# StatConcepts: A Visual Tour of Statistical Ideas H. Joseph Newton and Jane L. Harvill

Published April, 1997 by Duxbury Press

Click here to see Henrik Schmiediche's JAVA version of the random sampling lab in StatConcepts.

### From the Preface:

Most introductory statistics courses consist of three parts: 1) Descriptive statistics; using numbers and graphs to summarize the information about a data set, 2) Inferential statistics; making conclusions about numerical characteristics of entire populations of objects from those of samples from the populations, and 3) Statistical concepts; the basic logical and mathematical ideas underpinning descriptive and inferential statistics.

There are a wide variety of computer programs that make it easy for students to accomplish what is required for the first two of these parts, while there is very little software for illustrating statistical concepts. That's why we wrote StatConcepts; a set of ``laboratories'' for illustrating ideas.

StatConcepts is actually a collection of programs written in the language of StataQuest, which is a student version of a program called Stata which is designed to do descriptive and inferential statistics.

StatConcepts is not intended as a text, but as a supplement to the many introductory statistics texts that exist. Its main focus is on correct intrepretation and understanding of statistical concepts, terminology, and results and not on computation for a given problem, although there are some labs that allow students to compute results.

In many ways, the computer is the laboratory for the science of statistics. Most of the ideas of statistics start out with the phrase ``If we did this procedure over and over again, then this is what we would see.'' The only way to realistically do things over and over again is on a computer. In these labs we have tried to use graphics to show what in fact we would see if we did various things over and over again.

We assume that instructors will not incorporate all of the labs in the StatConcepts collection (there are 28 of them!) into a course, but rather pick and choose those they feel would be most useful in the course (and that they have time to cover in their already cramped schedule).

We would hope that instructors can show the labs to the students using some kind of projection, but each chapter of this book contains a ``guided tour'' through each lab that a student could read while at a computer.
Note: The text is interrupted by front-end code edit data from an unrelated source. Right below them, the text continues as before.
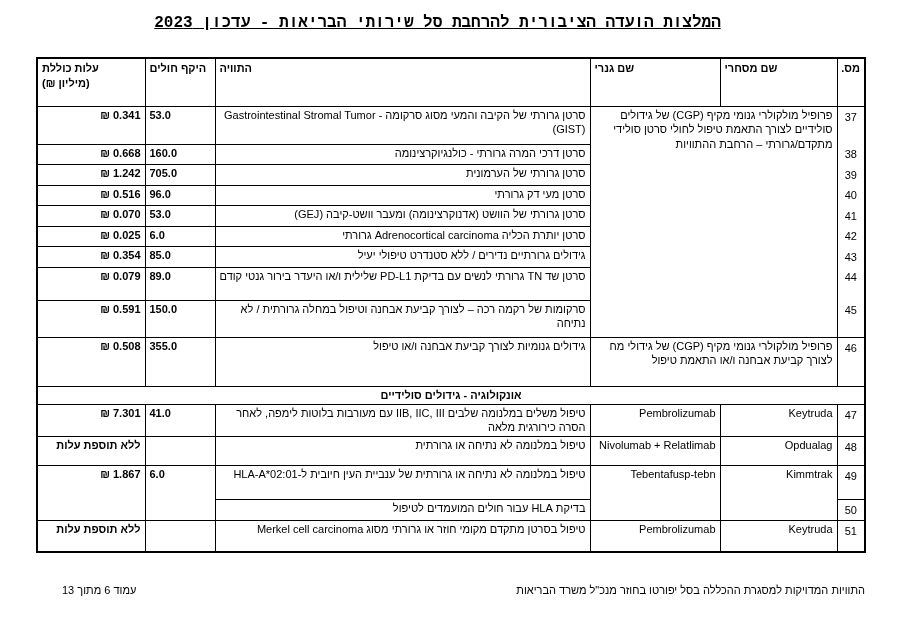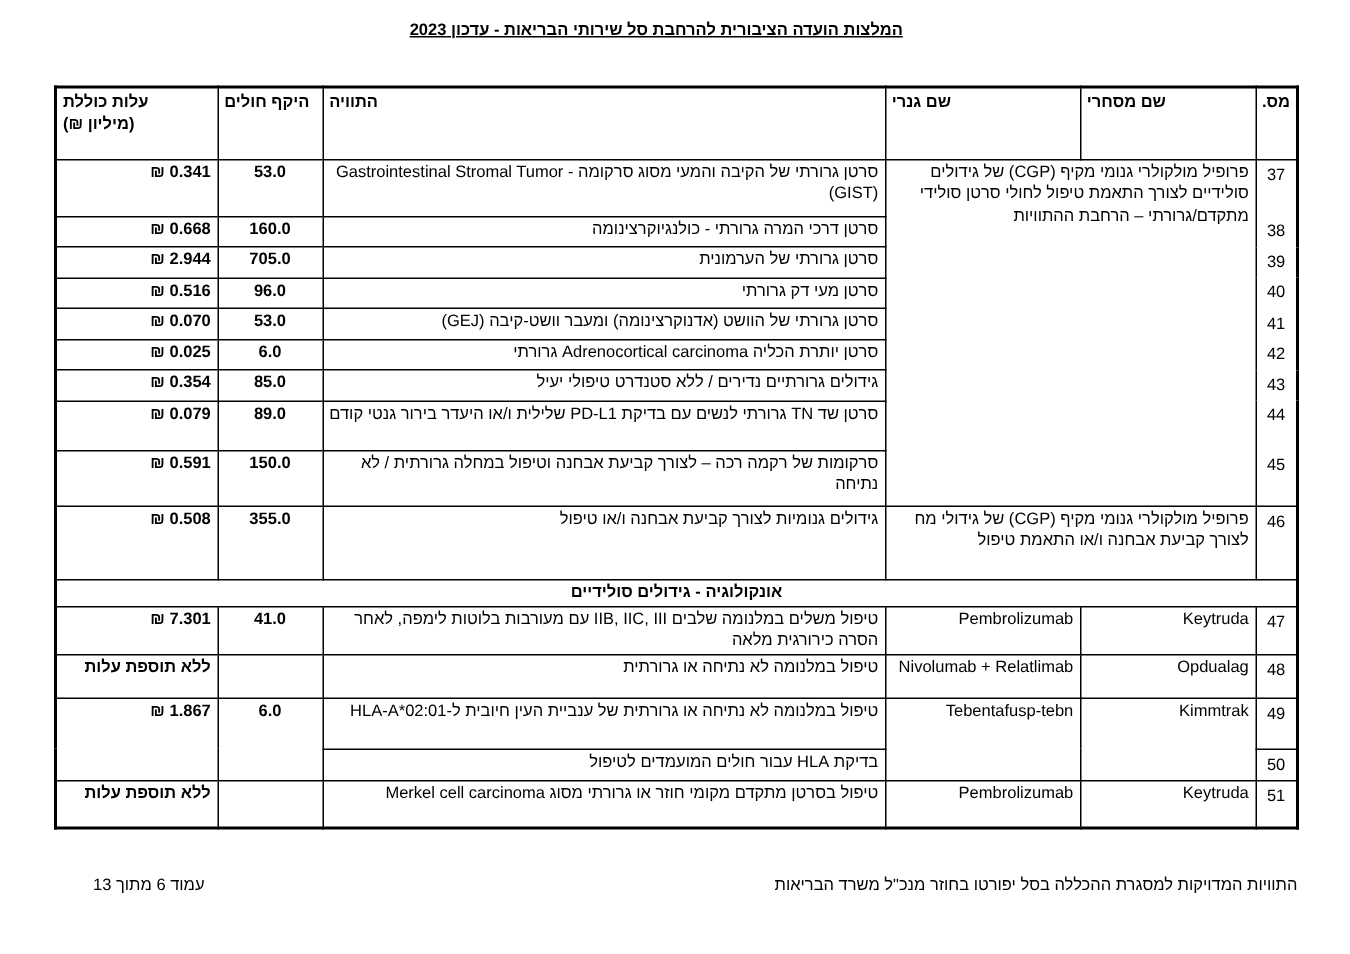--- a/index.html
+++ b/index.html
@@ -6,7 +6,7 @@
   body{width:900px;height:636px;position:relative;overflow:hidden;
        font-family:"Liberation Sans","DejaVu Sans",sans-serif;}
   .doc-title{position:absolute;top:14px;left:0;width:875px;text-align:center;
-       direction:rtl;font-size:11px;font-weight:bold;text-decoration:underline;}
+       direction:rtl;font-size:16px;font-weight:bold;text-decoration:underline;font-family:Liberation Mono, monospace;}
   table.rec{position:absolute;top:57px;left:36px;width:828px;border-collapse:collapse;
        direction:rtl;table-layout:fixed;border:2px solid #000;font-size:11px;line-height:1.32;}
   td{border:1px solid #000;vertical-align:top;padding:1px 4px;overflow:hidden;}

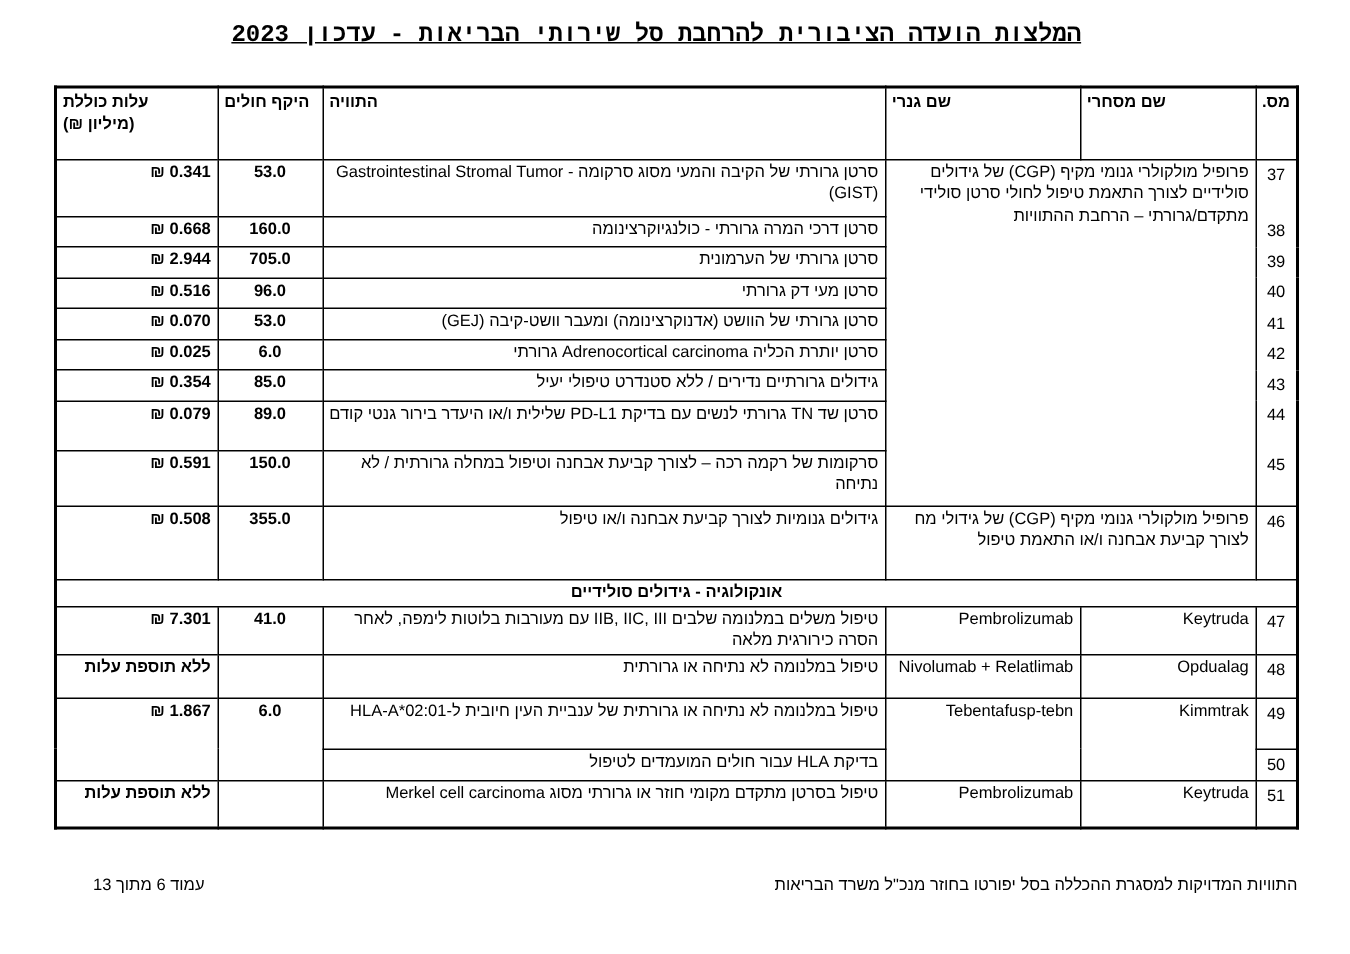--- a/index.html
+++ b/index.html
@@ -16,7 +16,7 @@
   td.ind{text-align:right;}
   td.gen{text-align:right;}
   td.ltr{direction:ltr;text-align:right;}
-  td.pat{text-align:center;font-weight:bold;}
+  td.pat{text-align:left;font-weight:bold;}
   td.cost{font-weight:bold;}
   td.section{font-weight:bold;text-align:center;}
   .footer-right{position:absolute;top:584px;right:35px;direction:rtl;font-size:11px;}

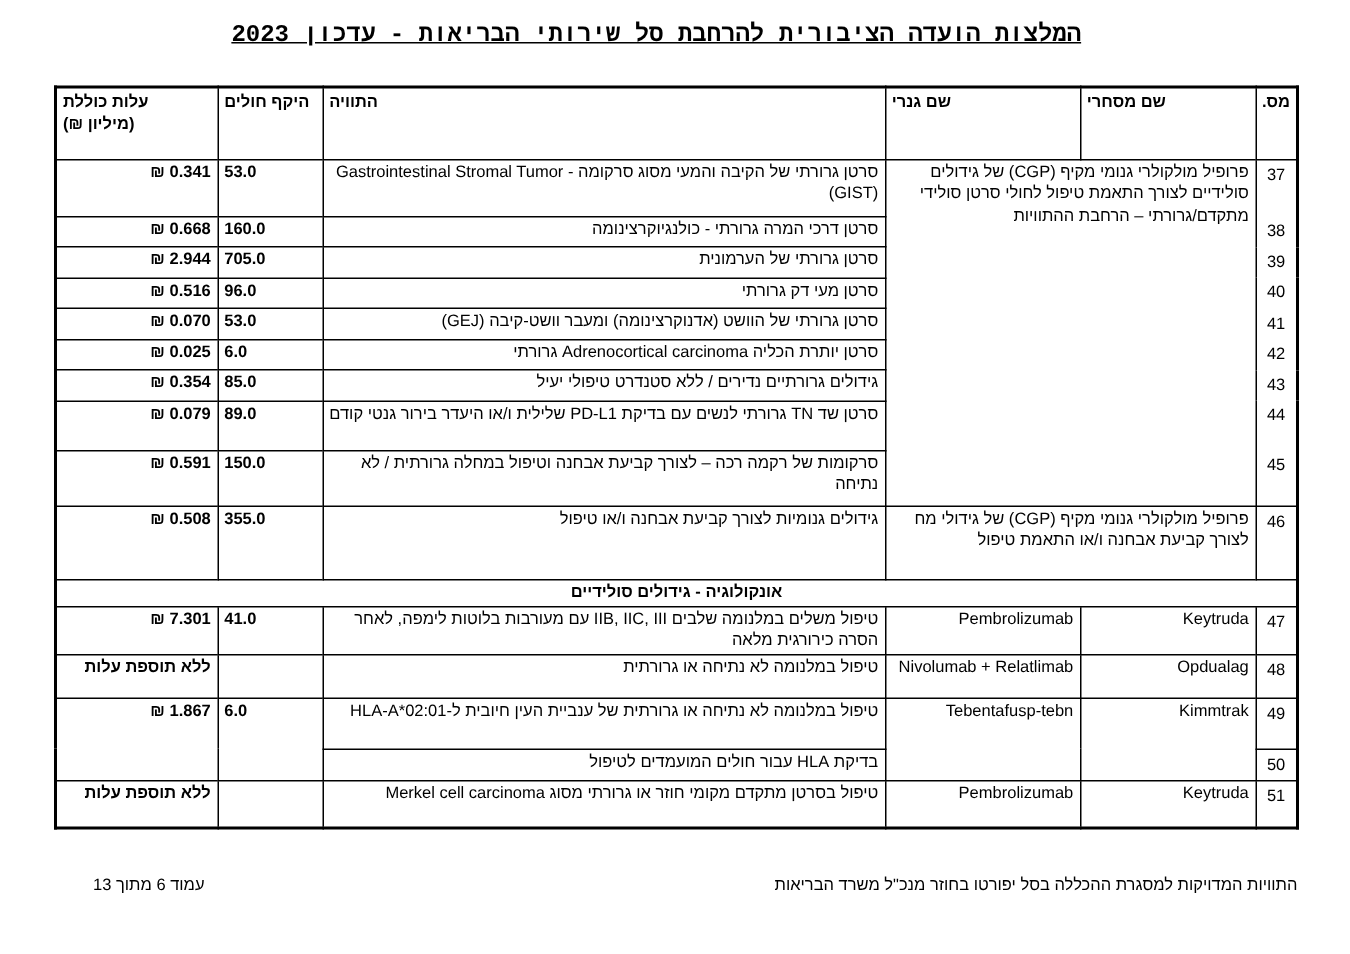--- a/index.html
+++ b/index.html
@@ -67,7 +67,7 @@
     <td class="num nbv">39</td>
     <td class="ind">סרטן גרורתי של הערמונית</td>
     <td class="pat">705.0</td>
-    <td class="cost">2.944 ₪</td>
+    <td class="cost">1.242 ₪</td>
   </tr>
   <tr style="height:19px">
     <td class="num nbv">40</td>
These guided tours cannot totally replace an instructor but they can certainly help instructors use the labs as a supplement to their course.
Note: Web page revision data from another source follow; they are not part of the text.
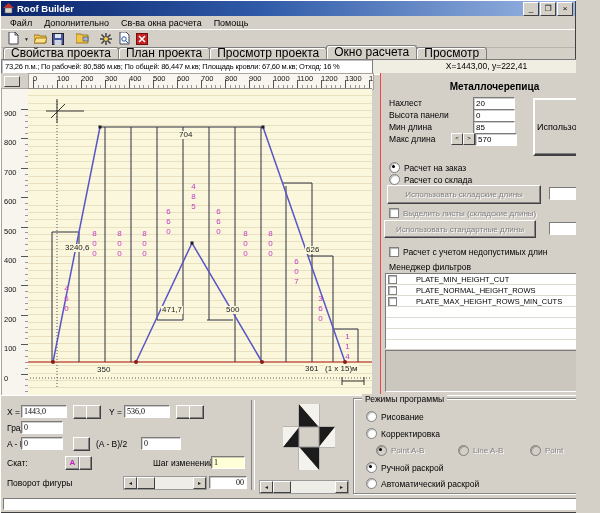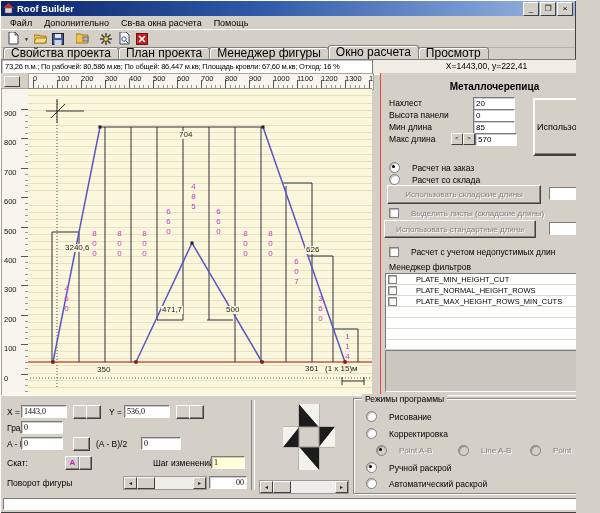--- a/index.html
+++ b/index.html
@@ -195,7 +195,7 @@
   <div class="tabbar" id="tabbar">
       <div class="tab">Свойства проекта</div>
       <div class="tab">План проекта</div>
-      <div class="tab">Менеджер фигуры</div>
+      <div class="tab">Просмотр проекта</div>
       <div class="tab active">Окно расчета</div>
       <div class="tab">Просмотр</div>
     </div>

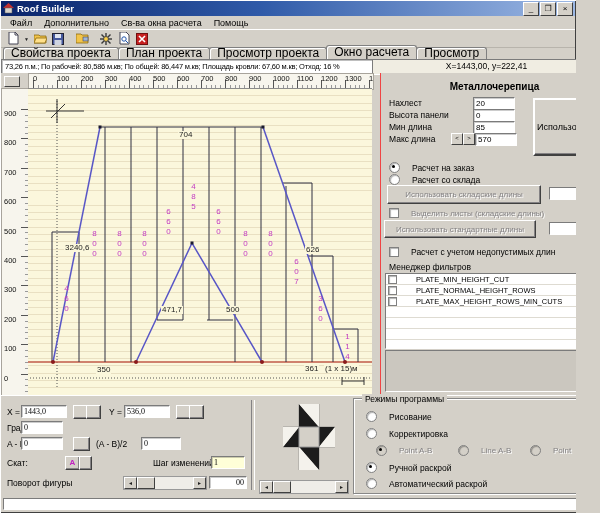--- a/index.html
+++ b/index.html
@@ -76,7 +76,7 @@
   .rd.disabled{background:#d4d0c8;}
   .cb{display:inline-block;width:8px;height:8px;background:#fff;border:1px solid #808080;
     box-shadow:inset 1px 1px 1px rgba(0,0,0,.3);vertical-align:middle;flex:none;}
-  .ctl-row{position:absolute;display:flex;align-items:center;gap:12px;font-size:8.5px;white-space:nowrap;}
+  .ctl-row{position:absolute;display:flex;align-items:center;gap:4px;font-size:8.5px;white-space:nowrap;}
   .gray-text{color:#848284;text-shadow:1px 1px 0 #fff;}
   .wide-btn{position:absolute;font-size:8px;text-align:center;display:flex;align-items:center;justify-content:center;}
   .combo{position:absolute;display:flex;height:13px;}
While the labs and this book is intended primarily for introductory courses, we have found them very valuable in courses at all levels. The level has been kept as nontechnical as possible, but more advanced students will be able to relate to the graphs and descriptions at a more mathematical level.

#### Overview of the Labs

There are 28 labs in the complete collection although there are fewer items on the Labs menu as some items have submenus containing more than one lab. There is a chapter in this book for each item on the Labs menu, including:
1. Introduction to Concept Labs: This lab is actually just a greeting and an invitation to look at a help file giving an overview of the entire collection of labs. It also allows the user to specify their own random number generator seed (see Chapter 1).
2. Random Sampling Lab : This lab repeatedly shows random sampling without replacement from a population of 100 boxes. It also previews the ideas of sampling distributions and the central limit theorem. This Java Applet was written by Henrik Schmiediche of the Department of Statistics of Texas A&M University.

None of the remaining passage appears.